I have noticed that several times a year on different poultry message boards someone ask about "fly tying chickens".  Well I raise chickens of this type and fly fish also.  Below you will find some general information on these birds, also if you have any questions I will try to answer them.  I hope the information helps thoes interested in raising these birds.cool

Introduction

Genetic Hackle chickens are some of the most exotic chickens on the planet!  These birds have been bred for many years to produce feathers for use in tying fishing flies.  Their feathers are up to five times longer and thinner than feathers on domesticated birds. There are less than 20 breeders of genetic hackle birds in the United States, therefore they are very rare. 
Genetic hackle birds have been selectively bred for about half of a century for their feather quality and are a testament to the flexible nature of the chicken when it comes to extreme genetic manipulation.

Some history

Feathers have been used on fishing lures to imitate insects and other fish foods for hundreds of years. In the early 1950's a few dedicated fly fishermen, who just so happened to like chickens, dedicated time and energy to developing a chicken that would produce feathers that would tie a better fishing fly.  Better feathers, for those of you who don't tie flies, mean less web to the feather, thinner width, flexible stem, and longer length. 
Two of the best know genetic hackle breeders were Harry Darbee and Andy Miner.  Almost all of the current bloodlines used for producing genetic hackle today can be traced back through their breeding programs. As the story goes these men were very generous with their stock, sending out eggs to friends that were dedicated to breeding better birds. As the sport of fly fishing grew and demand for quality feather was on the rise a few of the breeders rose to the challenge and produced better and better hackle.  This leads us to the breeders of today, there are only a few and most have purchased stock from breeders as they have retired for a hefty price.
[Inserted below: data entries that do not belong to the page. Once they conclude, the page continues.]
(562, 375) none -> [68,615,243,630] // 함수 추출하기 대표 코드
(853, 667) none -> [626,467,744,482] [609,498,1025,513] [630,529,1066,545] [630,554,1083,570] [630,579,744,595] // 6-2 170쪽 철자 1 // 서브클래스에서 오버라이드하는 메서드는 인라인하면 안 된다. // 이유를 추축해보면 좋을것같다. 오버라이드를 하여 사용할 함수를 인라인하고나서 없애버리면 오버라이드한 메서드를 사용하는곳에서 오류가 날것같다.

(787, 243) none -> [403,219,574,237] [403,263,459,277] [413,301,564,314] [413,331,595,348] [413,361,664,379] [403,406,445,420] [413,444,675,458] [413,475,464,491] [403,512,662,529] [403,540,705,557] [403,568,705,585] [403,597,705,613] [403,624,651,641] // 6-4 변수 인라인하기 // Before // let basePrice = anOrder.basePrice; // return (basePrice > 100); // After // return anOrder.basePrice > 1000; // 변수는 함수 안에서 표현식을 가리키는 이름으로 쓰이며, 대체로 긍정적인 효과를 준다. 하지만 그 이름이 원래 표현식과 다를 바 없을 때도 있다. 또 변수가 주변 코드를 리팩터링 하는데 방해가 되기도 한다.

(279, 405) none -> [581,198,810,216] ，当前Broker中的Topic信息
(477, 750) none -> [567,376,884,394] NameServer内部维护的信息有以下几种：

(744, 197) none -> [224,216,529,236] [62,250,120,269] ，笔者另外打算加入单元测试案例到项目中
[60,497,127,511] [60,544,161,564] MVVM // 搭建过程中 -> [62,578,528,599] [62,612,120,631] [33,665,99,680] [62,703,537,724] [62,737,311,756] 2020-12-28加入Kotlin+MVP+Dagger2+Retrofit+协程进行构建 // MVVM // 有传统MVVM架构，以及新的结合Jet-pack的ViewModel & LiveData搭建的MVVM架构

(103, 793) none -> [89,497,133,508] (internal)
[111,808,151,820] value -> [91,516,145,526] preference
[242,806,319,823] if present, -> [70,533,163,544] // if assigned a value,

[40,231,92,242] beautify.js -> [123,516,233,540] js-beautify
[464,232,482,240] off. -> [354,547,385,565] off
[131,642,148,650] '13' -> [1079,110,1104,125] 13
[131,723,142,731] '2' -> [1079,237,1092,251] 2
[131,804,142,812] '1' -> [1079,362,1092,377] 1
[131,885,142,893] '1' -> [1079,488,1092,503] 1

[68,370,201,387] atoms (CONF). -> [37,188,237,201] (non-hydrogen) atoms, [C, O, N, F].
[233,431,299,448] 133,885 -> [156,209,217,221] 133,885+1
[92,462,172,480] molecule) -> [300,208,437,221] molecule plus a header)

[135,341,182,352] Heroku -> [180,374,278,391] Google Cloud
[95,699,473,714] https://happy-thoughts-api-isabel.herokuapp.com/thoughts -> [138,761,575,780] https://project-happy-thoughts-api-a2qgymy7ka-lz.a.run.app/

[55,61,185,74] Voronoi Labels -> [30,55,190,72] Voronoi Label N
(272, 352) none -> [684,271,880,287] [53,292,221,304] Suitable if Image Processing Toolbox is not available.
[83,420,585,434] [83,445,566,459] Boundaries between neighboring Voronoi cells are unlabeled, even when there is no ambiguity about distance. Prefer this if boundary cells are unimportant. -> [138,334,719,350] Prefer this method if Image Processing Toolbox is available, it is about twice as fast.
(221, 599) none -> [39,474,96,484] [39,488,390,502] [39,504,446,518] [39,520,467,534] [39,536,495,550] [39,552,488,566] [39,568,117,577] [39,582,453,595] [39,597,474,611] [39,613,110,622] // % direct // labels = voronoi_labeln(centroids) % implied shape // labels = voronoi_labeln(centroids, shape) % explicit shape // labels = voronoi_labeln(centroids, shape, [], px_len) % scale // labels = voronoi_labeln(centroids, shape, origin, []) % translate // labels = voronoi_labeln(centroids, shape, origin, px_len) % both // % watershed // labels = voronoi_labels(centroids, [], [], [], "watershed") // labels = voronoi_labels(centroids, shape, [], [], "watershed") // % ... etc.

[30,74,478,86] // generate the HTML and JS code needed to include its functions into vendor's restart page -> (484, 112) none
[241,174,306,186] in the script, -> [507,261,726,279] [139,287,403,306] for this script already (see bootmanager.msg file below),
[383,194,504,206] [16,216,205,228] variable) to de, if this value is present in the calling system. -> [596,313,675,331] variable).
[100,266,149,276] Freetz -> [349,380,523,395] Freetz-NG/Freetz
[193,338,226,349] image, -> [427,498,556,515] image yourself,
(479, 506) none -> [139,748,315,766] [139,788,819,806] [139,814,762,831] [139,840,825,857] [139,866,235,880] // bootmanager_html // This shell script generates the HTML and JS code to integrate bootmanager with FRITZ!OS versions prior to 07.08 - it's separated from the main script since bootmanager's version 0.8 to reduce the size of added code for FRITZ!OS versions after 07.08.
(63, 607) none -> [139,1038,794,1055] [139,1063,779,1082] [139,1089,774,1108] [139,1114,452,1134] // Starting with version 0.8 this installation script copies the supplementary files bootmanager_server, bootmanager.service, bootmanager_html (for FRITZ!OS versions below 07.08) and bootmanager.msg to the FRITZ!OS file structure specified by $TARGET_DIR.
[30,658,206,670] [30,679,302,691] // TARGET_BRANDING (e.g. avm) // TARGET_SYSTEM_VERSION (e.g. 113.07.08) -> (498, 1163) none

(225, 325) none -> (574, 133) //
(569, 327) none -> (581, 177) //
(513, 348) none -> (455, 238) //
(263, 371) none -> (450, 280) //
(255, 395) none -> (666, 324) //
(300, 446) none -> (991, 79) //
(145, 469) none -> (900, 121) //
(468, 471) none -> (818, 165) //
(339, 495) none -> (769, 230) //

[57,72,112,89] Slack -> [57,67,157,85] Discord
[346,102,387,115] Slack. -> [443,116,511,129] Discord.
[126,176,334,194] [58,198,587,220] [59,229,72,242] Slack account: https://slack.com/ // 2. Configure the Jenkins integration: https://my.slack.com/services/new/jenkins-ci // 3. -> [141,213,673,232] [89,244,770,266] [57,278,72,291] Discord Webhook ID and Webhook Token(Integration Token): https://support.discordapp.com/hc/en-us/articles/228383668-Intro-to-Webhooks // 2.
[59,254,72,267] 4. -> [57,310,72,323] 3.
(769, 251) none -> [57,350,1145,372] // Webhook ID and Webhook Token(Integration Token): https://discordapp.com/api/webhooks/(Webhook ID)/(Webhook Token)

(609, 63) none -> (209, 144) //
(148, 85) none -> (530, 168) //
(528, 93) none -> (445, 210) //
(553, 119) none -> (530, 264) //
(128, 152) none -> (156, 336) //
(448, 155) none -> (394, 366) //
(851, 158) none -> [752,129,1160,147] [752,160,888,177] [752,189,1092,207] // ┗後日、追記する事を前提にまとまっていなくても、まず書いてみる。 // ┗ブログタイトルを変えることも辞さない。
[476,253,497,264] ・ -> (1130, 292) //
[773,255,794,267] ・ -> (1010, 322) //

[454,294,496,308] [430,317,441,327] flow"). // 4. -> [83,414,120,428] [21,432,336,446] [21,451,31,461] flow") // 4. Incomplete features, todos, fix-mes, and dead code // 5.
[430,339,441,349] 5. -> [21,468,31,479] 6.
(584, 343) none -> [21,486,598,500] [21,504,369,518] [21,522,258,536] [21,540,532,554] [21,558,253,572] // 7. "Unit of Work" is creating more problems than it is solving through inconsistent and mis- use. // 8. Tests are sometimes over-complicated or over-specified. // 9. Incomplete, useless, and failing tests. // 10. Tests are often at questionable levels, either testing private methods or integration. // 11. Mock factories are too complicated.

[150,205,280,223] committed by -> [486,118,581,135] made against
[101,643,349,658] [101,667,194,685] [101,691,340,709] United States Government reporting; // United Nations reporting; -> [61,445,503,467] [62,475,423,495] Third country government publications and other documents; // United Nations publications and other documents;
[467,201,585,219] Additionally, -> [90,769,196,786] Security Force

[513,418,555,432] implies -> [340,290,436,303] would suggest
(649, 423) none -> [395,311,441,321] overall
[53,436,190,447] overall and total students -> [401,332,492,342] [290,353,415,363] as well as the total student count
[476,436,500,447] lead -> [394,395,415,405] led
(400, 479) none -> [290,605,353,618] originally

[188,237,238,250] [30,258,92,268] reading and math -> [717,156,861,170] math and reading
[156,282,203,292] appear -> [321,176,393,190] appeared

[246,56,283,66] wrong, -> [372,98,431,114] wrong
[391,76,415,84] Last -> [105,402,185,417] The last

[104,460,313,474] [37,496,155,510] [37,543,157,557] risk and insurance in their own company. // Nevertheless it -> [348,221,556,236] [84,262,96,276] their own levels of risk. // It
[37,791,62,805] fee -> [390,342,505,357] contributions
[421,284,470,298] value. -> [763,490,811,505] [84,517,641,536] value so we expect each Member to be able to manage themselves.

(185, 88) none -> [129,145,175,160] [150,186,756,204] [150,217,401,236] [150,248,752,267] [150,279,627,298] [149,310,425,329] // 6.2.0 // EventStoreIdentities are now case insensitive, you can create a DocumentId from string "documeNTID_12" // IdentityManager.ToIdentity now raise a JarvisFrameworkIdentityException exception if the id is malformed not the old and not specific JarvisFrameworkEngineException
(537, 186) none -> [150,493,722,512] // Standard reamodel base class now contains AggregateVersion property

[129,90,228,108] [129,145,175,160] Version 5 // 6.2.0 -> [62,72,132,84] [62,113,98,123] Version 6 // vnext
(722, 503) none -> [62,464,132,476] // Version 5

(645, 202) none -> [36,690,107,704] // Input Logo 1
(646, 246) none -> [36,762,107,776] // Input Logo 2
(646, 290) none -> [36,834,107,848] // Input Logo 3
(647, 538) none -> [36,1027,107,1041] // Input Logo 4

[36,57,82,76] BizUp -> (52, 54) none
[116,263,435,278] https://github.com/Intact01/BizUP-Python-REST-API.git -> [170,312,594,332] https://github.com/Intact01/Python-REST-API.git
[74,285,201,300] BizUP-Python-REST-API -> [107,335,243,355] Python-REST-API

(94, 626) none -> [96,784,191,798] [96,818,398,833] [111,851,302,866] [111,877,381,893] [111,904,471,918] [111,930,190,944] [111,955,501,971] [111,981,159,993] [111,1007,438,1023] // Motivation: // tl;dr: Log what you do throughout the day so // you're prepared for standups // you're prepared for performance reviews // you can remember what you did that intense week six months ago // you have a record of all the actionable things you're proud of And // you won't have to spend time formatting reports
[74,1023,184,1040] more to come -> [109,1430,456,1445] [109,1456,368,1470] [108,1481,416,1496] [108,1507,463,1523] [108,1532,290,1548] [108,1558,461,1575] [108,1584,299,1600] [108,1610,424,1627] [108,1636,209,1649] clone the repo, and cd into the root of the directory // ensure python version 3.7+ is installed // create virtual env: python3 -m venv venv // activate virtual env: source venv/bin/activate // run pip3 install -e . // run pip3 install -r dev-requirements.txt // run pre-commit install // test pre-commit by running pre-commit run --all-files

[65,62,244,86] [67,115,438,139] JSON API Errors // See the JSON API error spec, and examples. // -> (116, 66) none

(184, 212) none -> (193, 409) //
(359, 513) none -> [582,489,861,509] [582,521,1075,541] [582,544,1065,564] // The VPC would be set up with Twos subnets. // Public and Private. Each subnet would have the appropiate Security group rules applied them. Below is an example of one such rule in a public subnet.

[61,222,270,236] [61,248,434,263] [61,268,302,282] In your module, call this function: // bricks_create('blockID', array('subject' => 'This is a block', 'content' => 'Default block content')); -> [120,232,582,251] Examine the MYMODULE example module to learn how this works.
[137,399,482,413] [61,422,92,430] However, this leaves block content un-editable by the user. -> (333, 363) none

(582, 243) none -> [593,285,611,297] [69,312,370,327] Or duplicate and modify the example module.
These breeders continue in the tradition of bringing the fly fishing fraternity quality hackle with which they can tie to a hook, get out on the river, and fool a wise old trout

Sources

You can not buy fly tying chickens from a hatchery! Packages that are advertised for this purpose are simply a collection of roosters with the correct color of feathers, but normal chickens.  However if you are truely interested in raising some dry fly hackle birds there is a source for eggs and livestock. Follow this link: Genetic Hackle Source

Roosters can be kept in many ways but should be kept in an enviroment that keeps them from breaking feathers such as indiviual cages, free range, or low lighting in large pens.

Feathers are sold to fly tyers "on the skin" as capes (the roosters neck) or Saddles (the roosters back) Some capes can sell for up to $150.00 each and some saddles up to $100.00.  The average good cape can sell for $20 + and the average saddle can sell for $12+  This makes just average roosters worth about $32.00 each.  Not bad for raising them for about a year.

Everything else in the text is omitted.